+++ DATA SUPPLIED
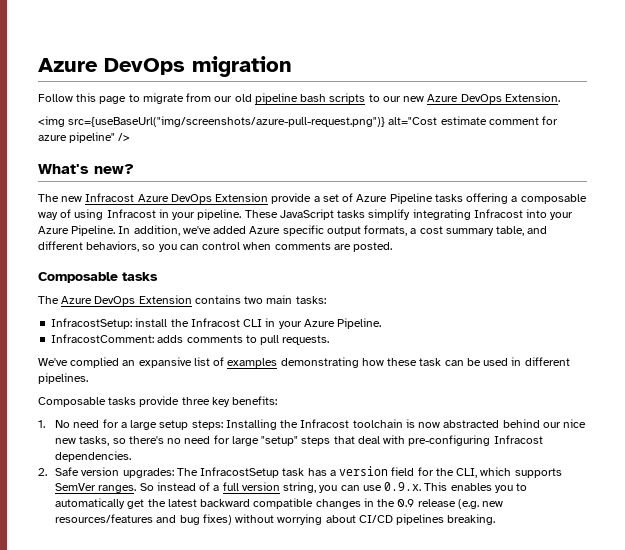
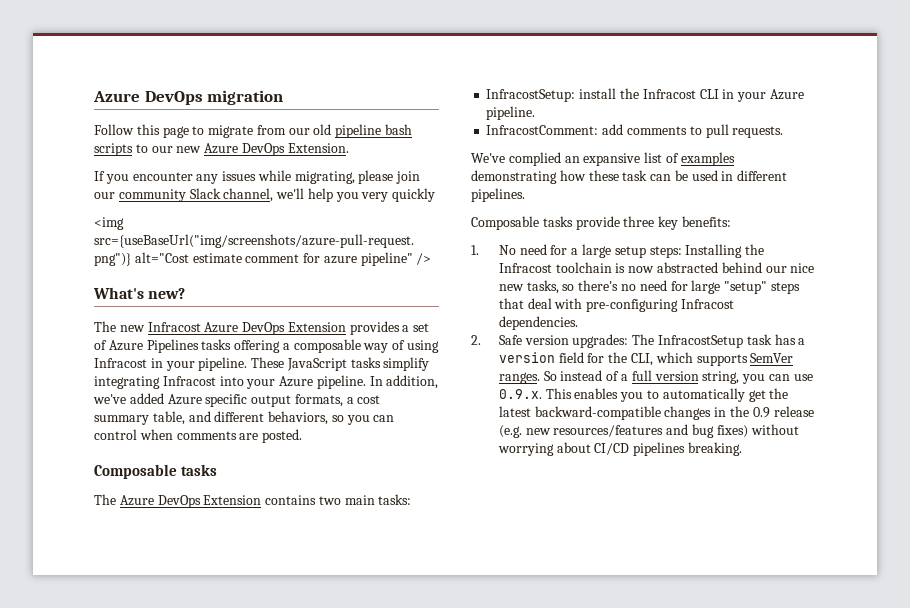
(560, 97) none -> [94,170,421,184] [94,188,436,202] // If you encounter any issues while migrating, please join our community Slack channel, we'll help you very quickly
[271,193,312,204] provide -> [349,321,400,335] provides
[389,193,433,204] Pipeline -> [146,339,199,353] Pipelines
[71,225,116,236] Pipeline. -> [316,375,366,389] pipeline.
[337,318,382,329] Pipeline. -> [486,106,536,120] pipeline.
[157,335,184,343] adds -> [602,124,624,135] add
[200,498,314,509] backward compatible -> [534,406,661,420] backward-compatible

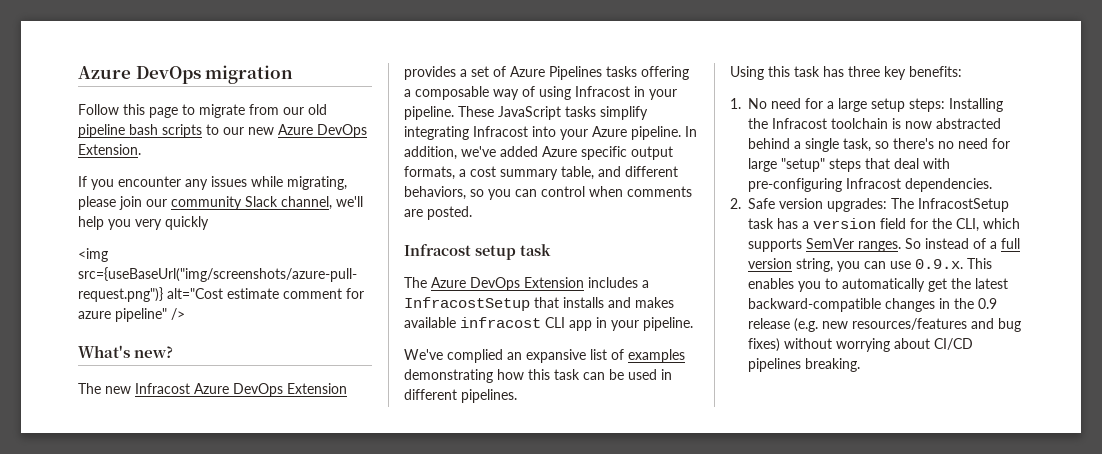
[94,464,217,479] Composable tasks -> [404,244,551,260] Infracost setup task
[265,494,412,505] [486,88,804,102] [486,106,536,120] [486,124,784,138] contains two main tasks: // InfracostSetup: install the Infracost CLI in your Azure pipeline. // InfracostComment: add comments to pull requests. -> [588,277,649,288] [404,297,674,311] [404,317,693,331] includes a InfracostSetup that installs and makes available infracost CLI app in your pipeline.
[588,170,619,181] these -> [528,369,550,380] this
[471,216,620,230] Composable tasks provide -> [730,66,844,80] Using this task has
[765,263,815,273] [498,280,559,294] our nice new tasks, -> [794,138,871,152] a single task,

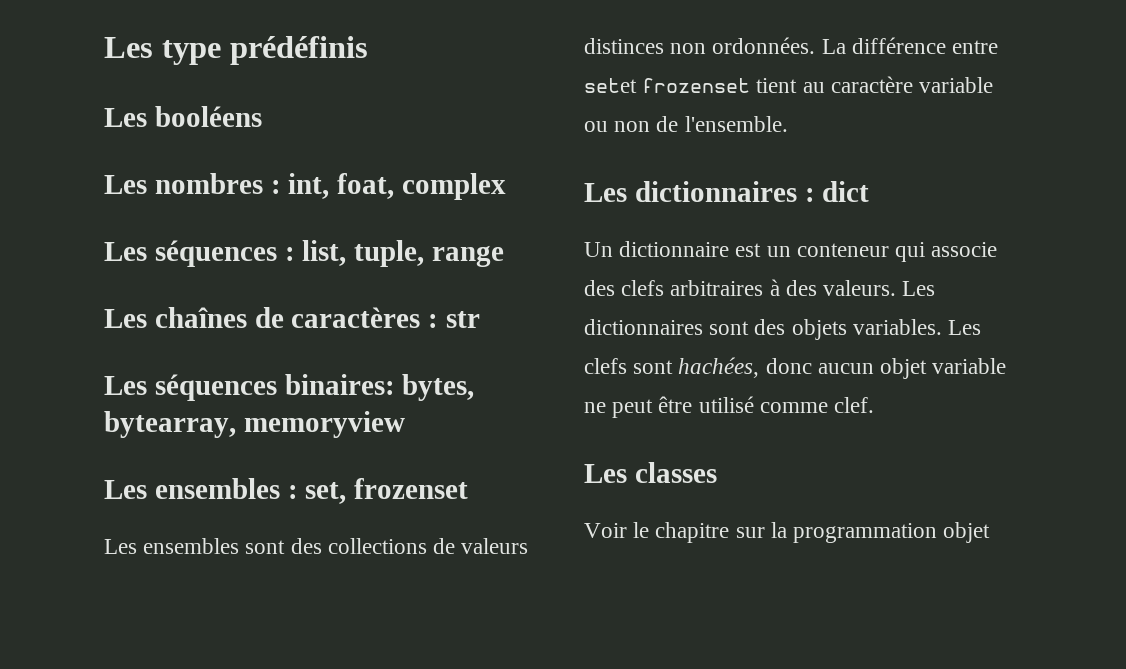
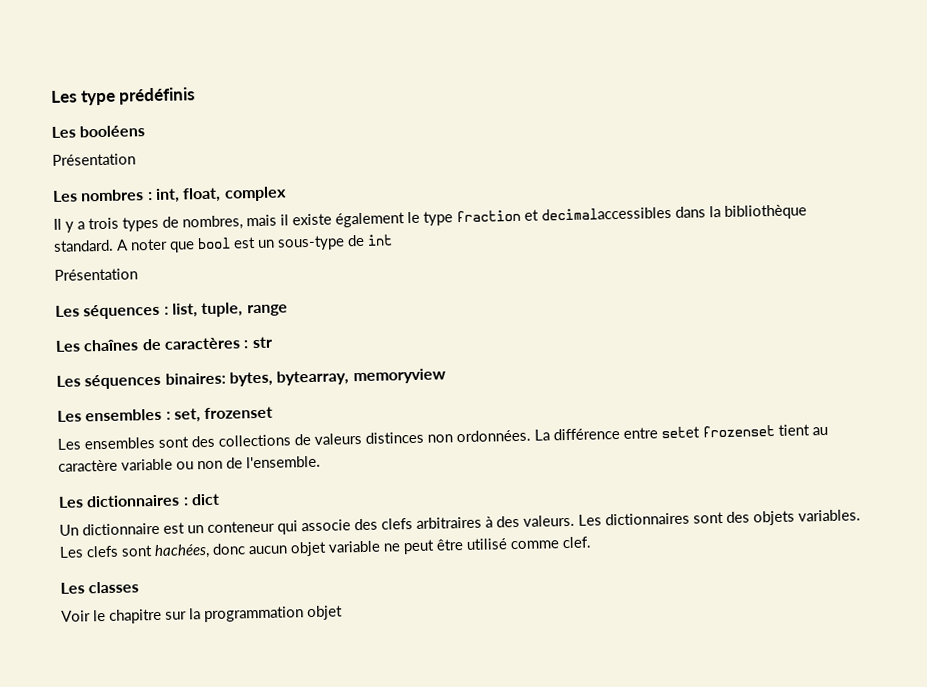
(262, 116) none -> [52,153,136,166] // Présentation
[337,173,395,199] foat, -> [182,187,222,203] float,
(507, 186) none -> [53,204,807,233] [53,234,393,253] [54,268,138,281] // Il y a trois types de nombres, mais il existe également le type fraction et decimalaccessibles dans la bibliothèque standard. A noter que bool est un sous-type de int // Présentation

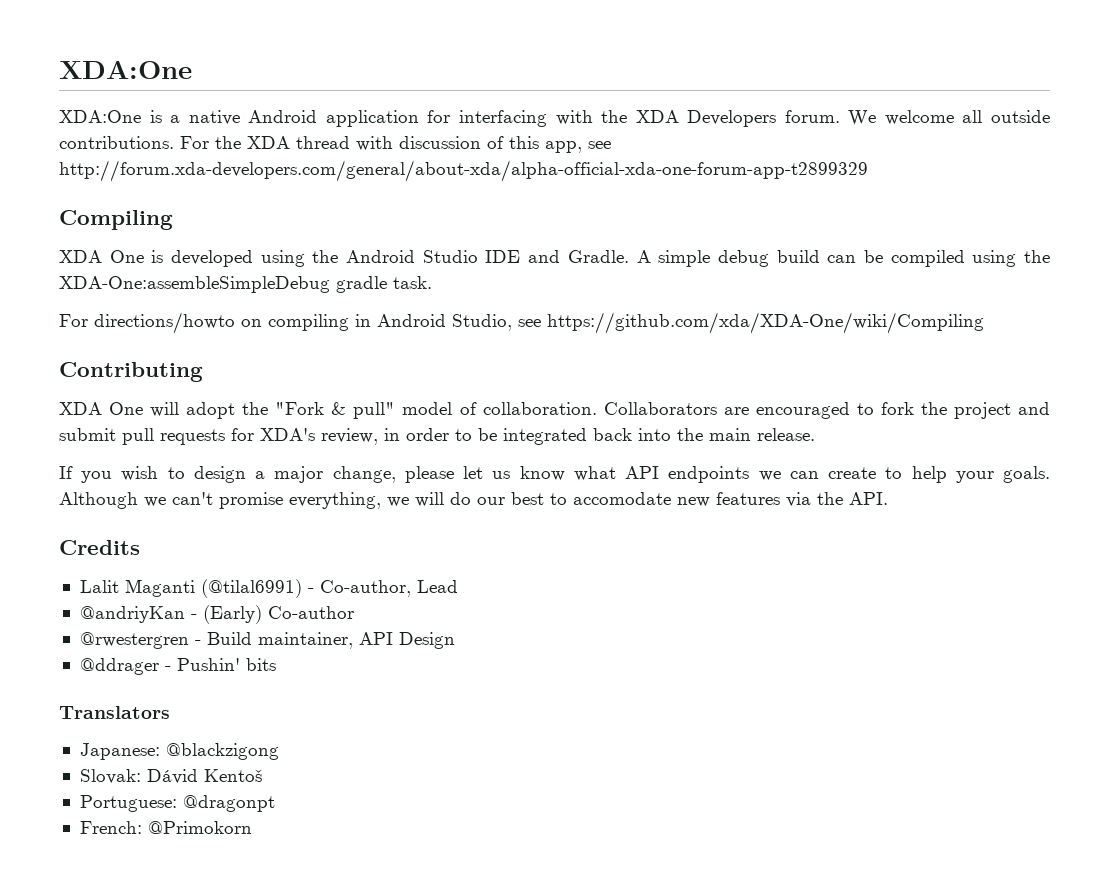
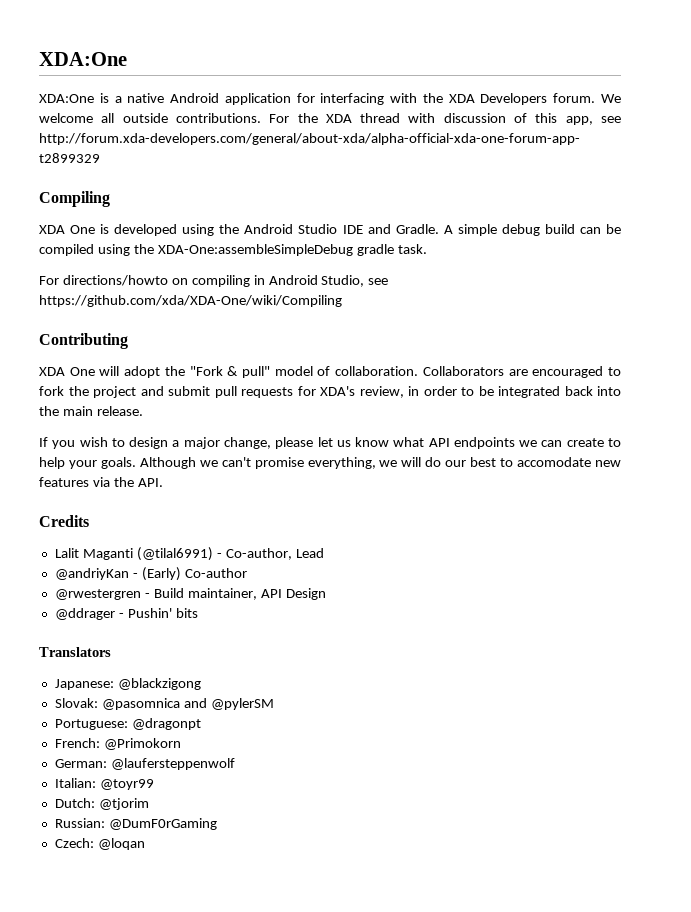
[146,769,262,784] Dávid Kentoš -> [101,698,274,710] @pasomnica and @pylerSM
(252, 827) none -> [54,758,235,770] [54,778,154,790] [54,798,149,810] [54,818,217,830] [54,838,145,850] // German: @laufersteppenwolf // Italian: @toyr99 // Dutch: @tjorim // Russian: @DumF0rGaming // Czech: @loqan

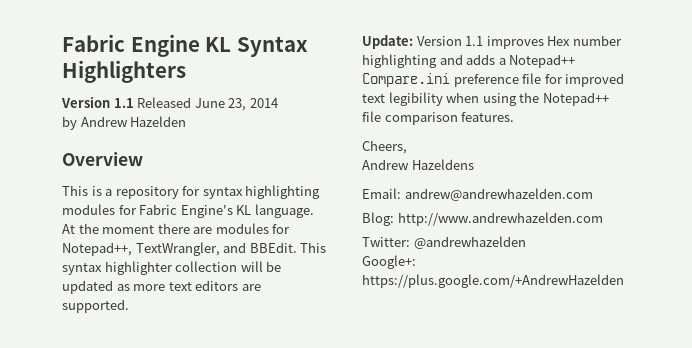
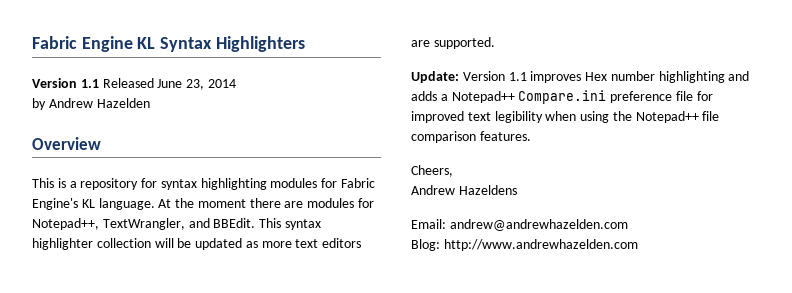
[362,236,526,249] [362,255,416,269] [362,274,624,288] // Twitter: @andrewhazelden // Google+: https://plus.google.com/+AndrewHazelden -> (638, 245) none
++++++
#### [WORK TASK]
If a record holds a picture, leave the picture out and copy the rest exactly.

#### [YOUR RESPONSE]
(560, 97) none -> [94,170,421,184] [94,188,436,202] // If you encounter any issues while migrating, please join our community Slack channel, we'll help you very quickly
[271,193,312,204] provide -> [349,321,400,335] provides
[389,193,433,204] Pipeline -> [146,339,199,353] Pipelines
[71,225,116,236] Pipeline. -> [316,375,366,389] pipeline.
[337,318,382,329] Pipeline. -> [486,106,536,120] pipeline.
[157,335,184,343] adds -> [602,124,624,135] add
[200,498,314,509] backward compatible -> [534,406,661,420] backward-compatible

[94,464,217,479] Composable tasks -> [404,244,551,260] Infracost setup task
[265,494,412,505] [486,88,804,102] [486,106,536,120] [486,124,784,138] contains two main tasks: // InfracostSetup: install the Infracost CLI in your Azure pipeline. // InfracostComment: add comments to pull requests. -> [588,277,649,288] [404,297,674,311] [404,317,693,331] includes a InfracostSetup that installs and makes available infracost CLI app in your pipeline.
[588,170,619,181] these -> [528,369,550,380] this
[471,216,620,230] Composable tasks provide -> [730,66,844,80] Using this task has
[765,263,815,273] [498,280,559,294] our nice new tasks, -> [794,138,871,152] a single task,

(262, 116) none -> [52,153,136,166] // Présentation
[337,173,395,199] foat, -> [182,187,222,203] float,
(507, 186) none -> [53,204,807,233] [53,234,393,253] [54,268,138,281] // Il y a trois types de nombres, mais il existe également le type fraction et decimalaccessibles dans la bibliothèque standard. A noter que bool est un sous-type de int // Présentation

[146,769,262,784] Dávid Kentoš -> [101,698,274,710] @pasomnica and @pylerSM
(252, 827) none -> [54,758,235,770] [54,778,154,790] [54,798,149,810] [54,818,217,830] [54,838,145,850] // German: @laufersteppenwolf // Italian: @toyr99 // Dutch: @tjorim // Russian: @DumF0rGaming // Czech: @loqan

[362,236,526,249] [362,255,416,269] [362,274,624,288] // Twitter: @andrewhazelden // Google+: https://plus.google.com/+AndrewHazelden -> (638, 245) none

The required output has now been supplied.